ASSIGNMENT: The records below must be transcribed exactly. Do not include the pictures.

═════ INFORMATION PROVIDED

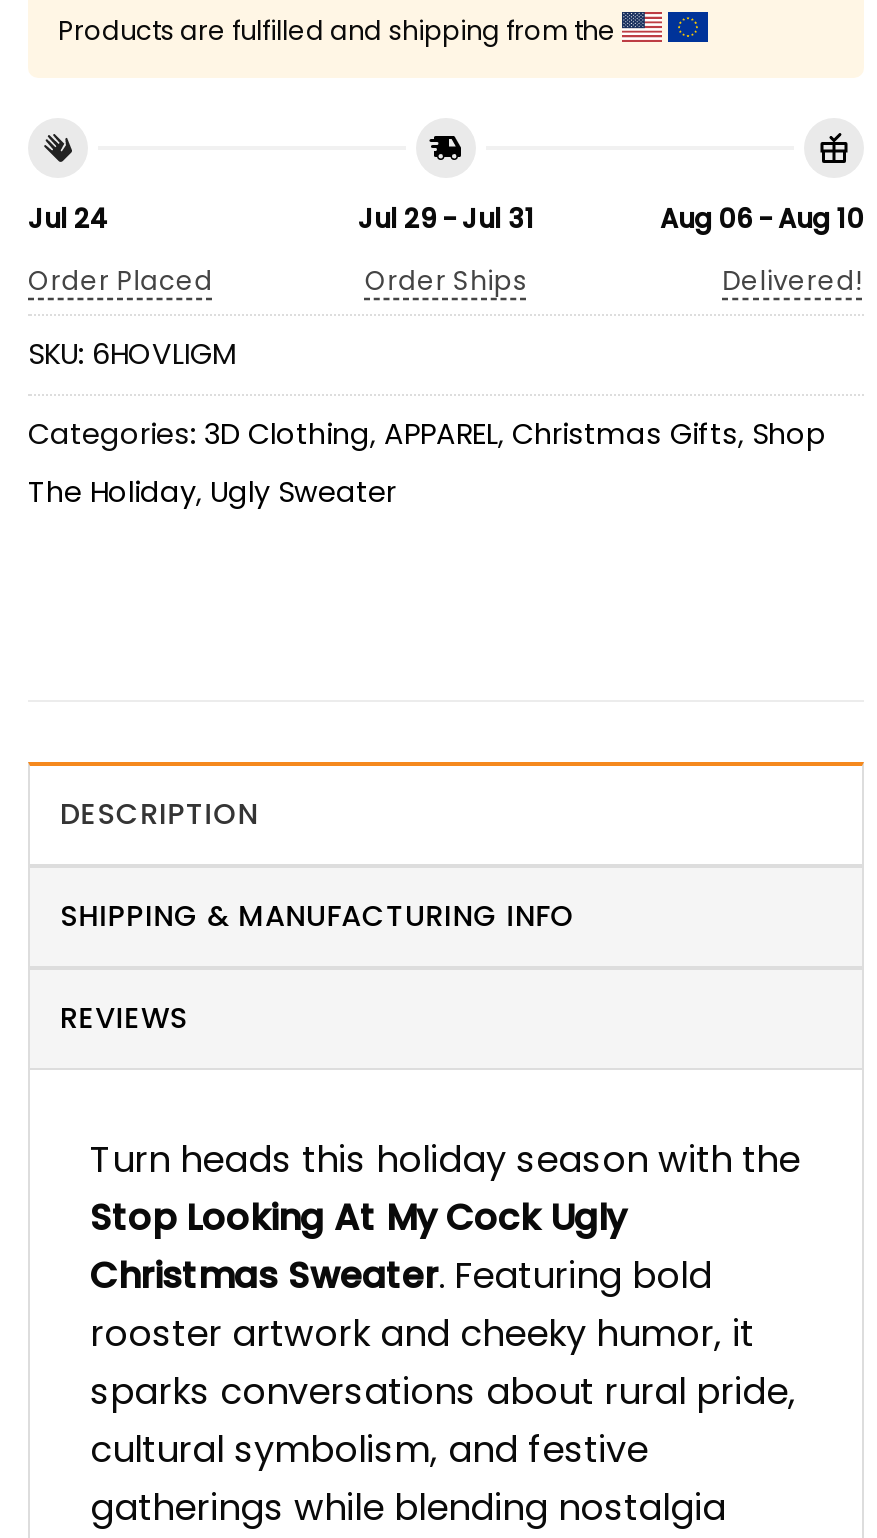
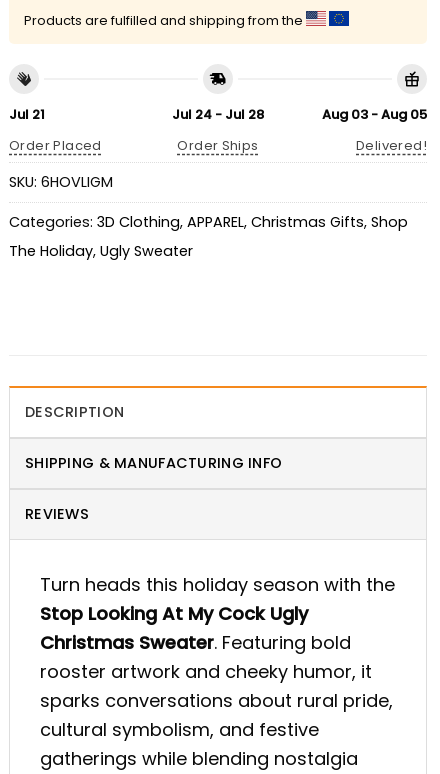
- Jul 24
+ Jul 21

- Jul 29 - Jul 31
+ Jul 24 - Jul 28

- Aug 06 - Aug 10
+ Aug 03 - Aug 05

══════════

ANSWER TO THIS PROBLEM:
- Jul 24
+ Jul 21

- Jul 29 - Jul 31
+ Jul 24 - Jul 28

- Aug 06 - Aug 10
+ Aug 03 - Aug 05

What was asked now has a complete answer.